# What to do:
Please print, word for word, every line from the one that contains "(708, 147) none" through the last line of the records, and nothing else.

___ Records for the exercise ___

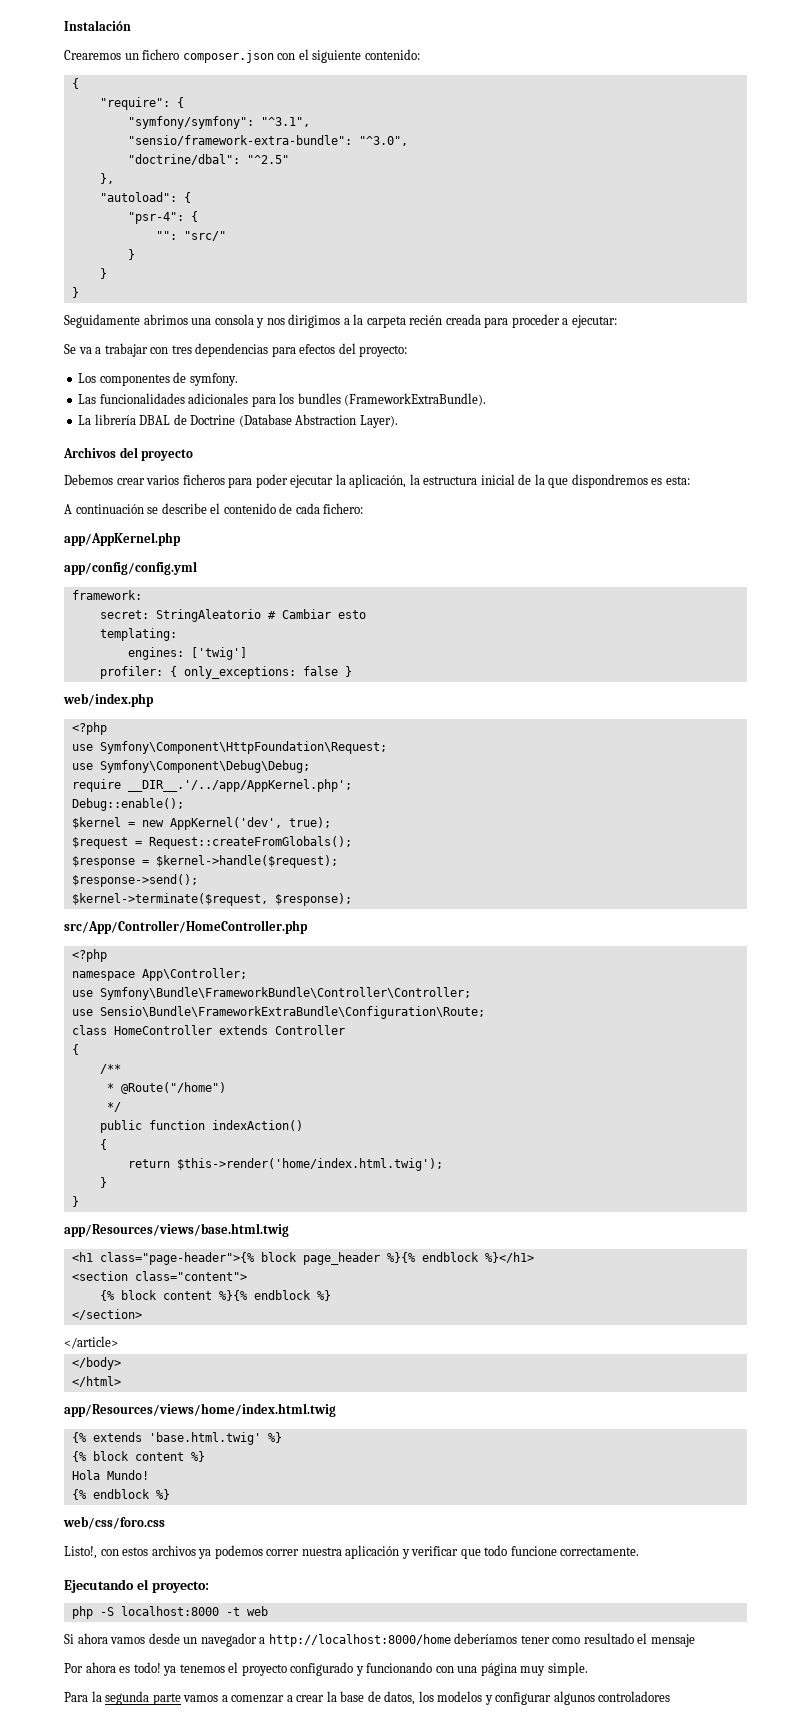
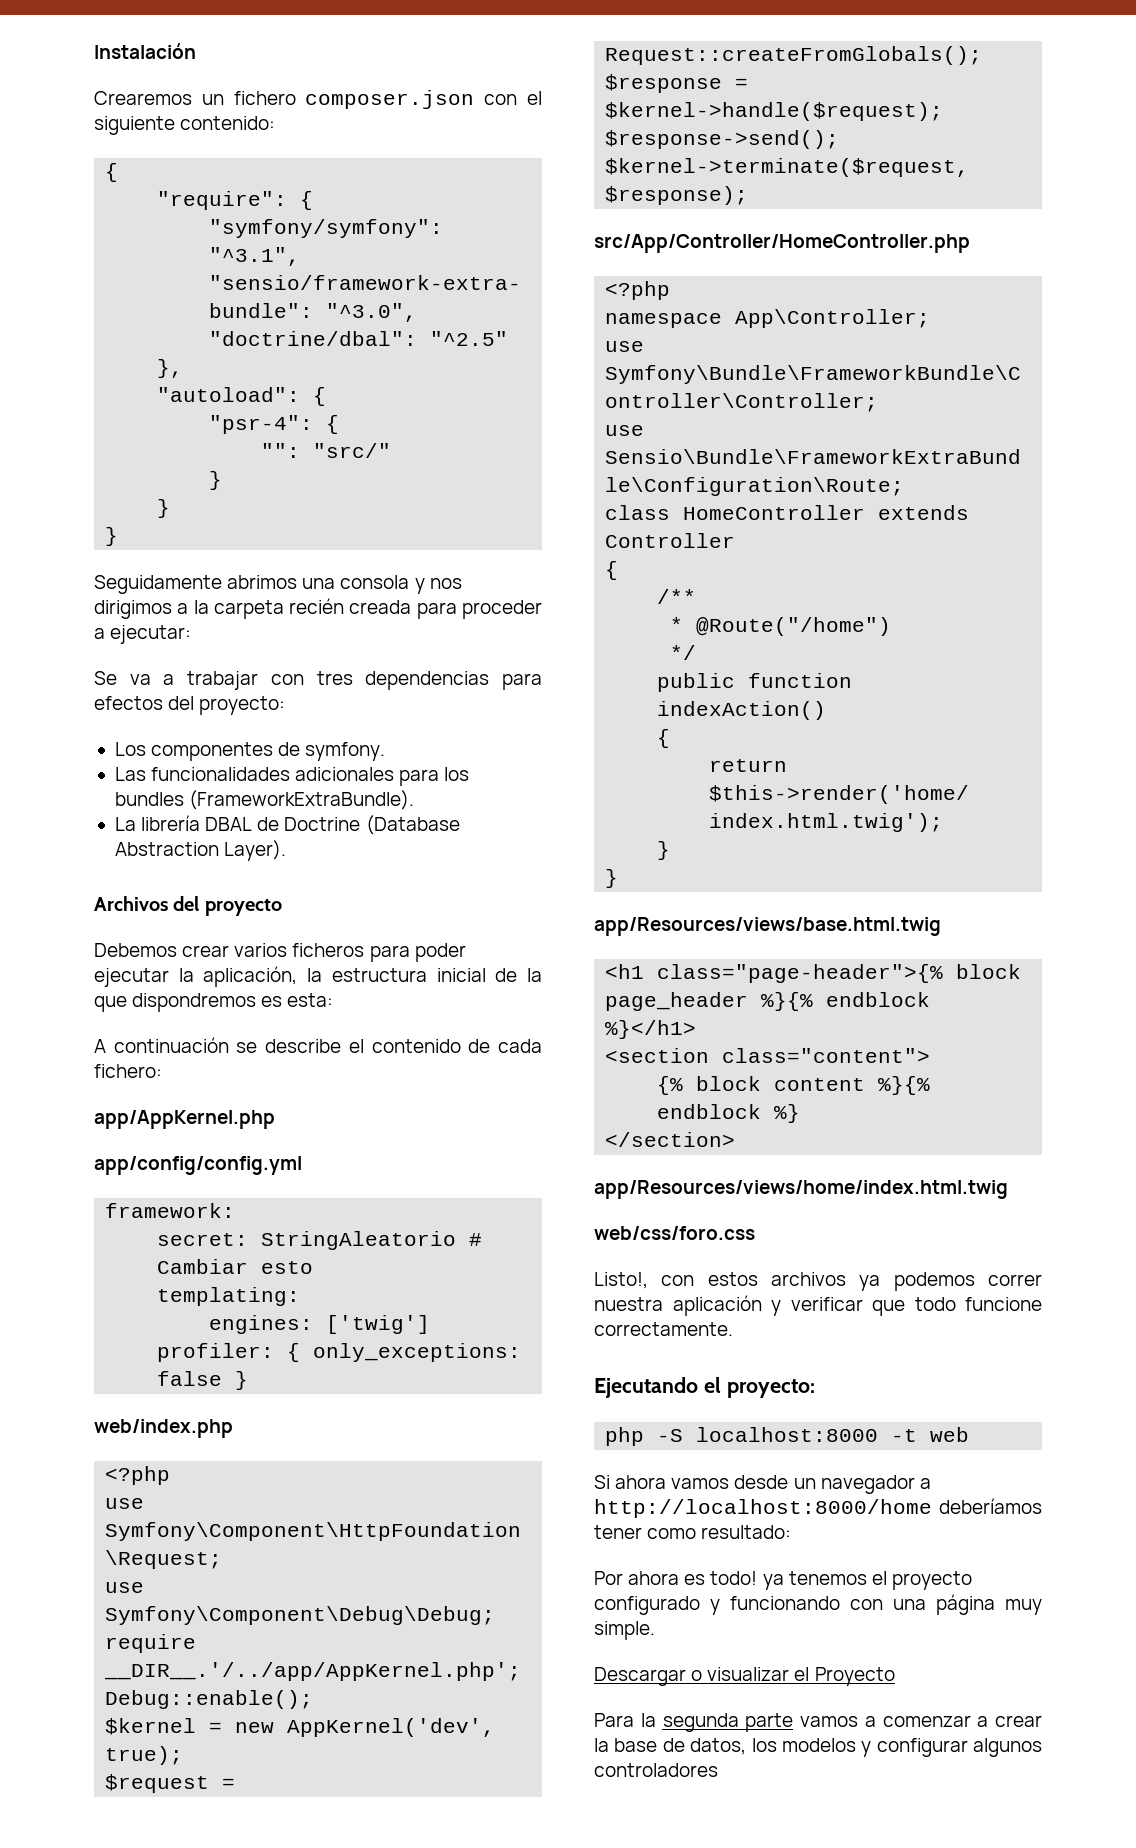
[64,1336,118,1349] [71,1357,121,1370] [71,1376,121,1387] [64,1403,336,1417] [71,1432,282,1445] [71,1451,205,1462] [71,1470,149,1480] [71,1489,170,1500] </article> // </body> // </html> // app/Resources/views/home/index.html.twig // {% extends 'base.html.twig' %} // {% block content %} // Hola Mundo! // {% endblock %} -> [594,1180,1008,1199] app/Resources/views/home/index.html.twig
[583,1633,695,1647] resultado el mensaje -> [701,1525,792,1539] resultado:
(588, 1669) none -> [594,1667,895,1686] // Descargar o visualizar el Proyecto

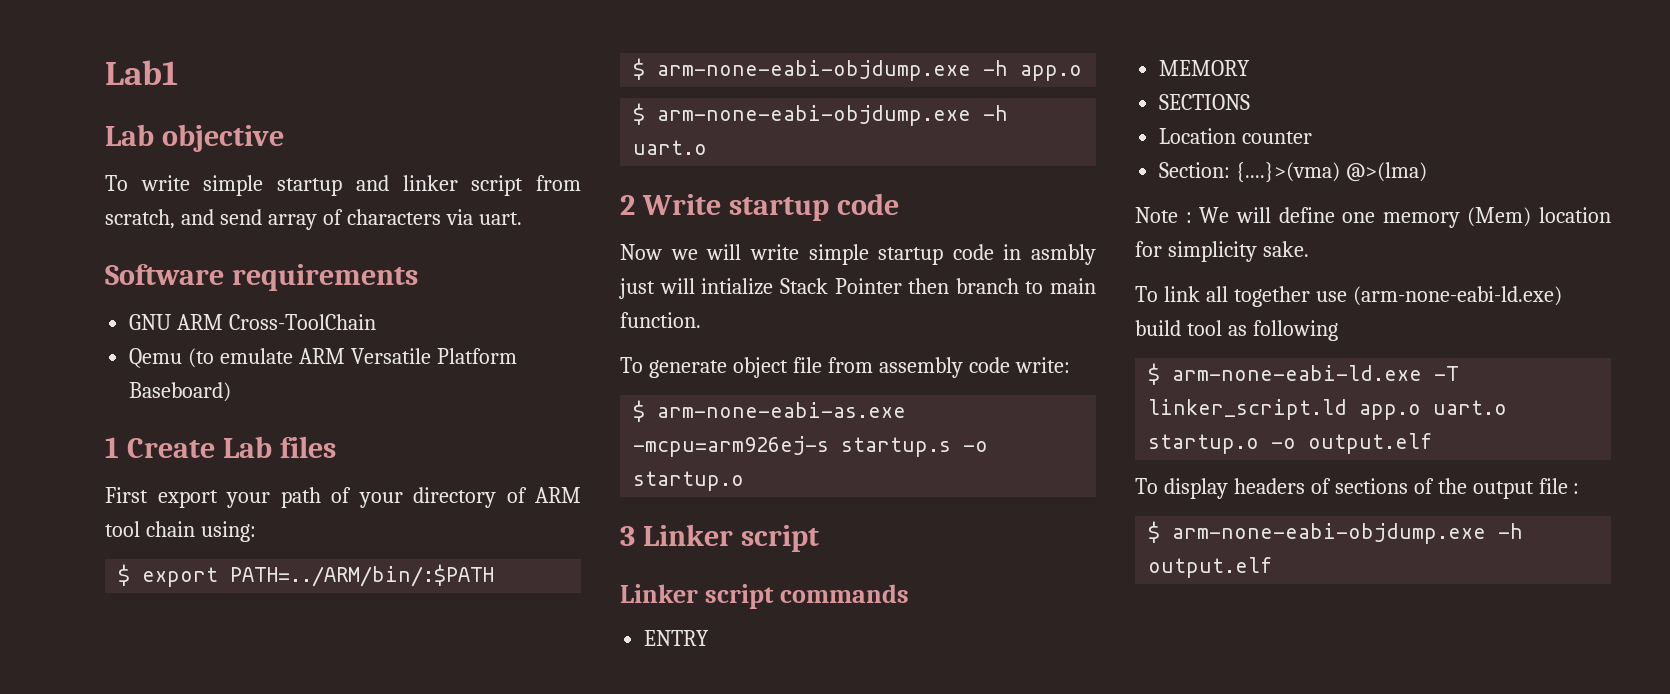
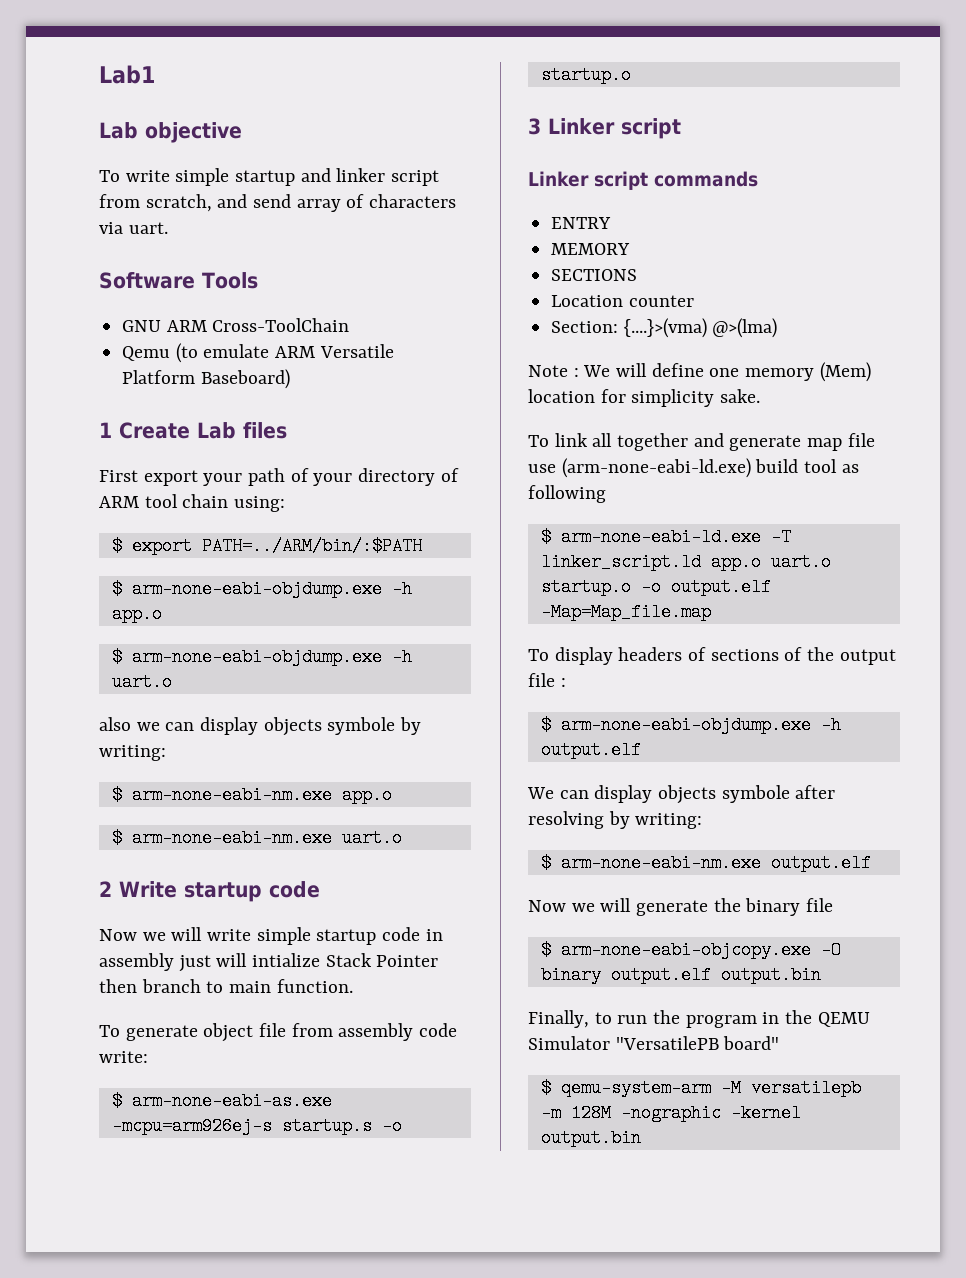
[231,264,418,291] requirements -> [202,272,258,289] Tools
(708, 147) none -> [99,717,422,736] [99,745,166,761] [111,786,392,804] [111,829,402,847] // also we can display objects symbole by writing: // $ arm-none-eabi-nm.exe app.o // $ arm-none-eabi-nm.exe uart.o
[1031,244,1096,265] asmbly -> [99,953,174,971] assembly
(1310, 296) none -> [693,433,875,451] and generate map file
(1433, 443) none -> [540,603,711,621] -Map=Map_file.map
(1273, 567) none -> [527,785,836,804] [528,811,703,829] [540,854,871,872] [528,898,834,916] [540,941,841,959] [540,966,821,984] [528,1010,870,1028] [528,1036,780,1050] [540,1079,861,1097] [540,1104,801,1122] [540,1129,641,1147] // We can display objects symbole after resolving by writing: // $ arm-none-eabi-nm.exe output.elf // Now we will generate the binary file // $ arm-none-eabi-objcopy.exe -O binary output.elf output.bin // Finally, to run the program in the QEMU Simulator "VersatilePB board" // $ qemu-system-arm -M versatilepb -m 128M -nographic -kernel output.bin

___

# Reply:
(708, 147) none -> [99,717,422,736] [99,745,166,761] [111,786,392,804] [111,829,402,847] // also we can display objects symbole by writing: // $ arm-none-eabi-nm.exe app.o // $ arm-none-eabi-nm.exe uart.o
[1031,244,1096,265] asmbly -> [99,953,174,971] assembly
(1310, 296) none -> [693,433,875,451] and generate map file
(1433, 443) none -> [540,603,711,621] -Map=Map_file.map
(1273, 567) none -> [527,785,836,804] [528,811,703,829] [540,854,871,872] [528,898,834,916] [540,941,841,959] [540,966,821,984] [528,1010,870,1028] [528,1036,780,1050] [540,1079,861,1097] [540,1104,801,1122] [540,1129,641,1147] // We can display objects symbole after resolving by writing: // $ arm-none-eabi-nm.exe output.elf // Now we will generate the binary file // $ arm-none-eabi-objcopy.exe -O binary output.elf output.bin // Finally, to run the program in the QEMU Simulator "VersatilePB board" // $ qemu-system-arm -M versatilepb -m 128M -nographic -kernel output.bin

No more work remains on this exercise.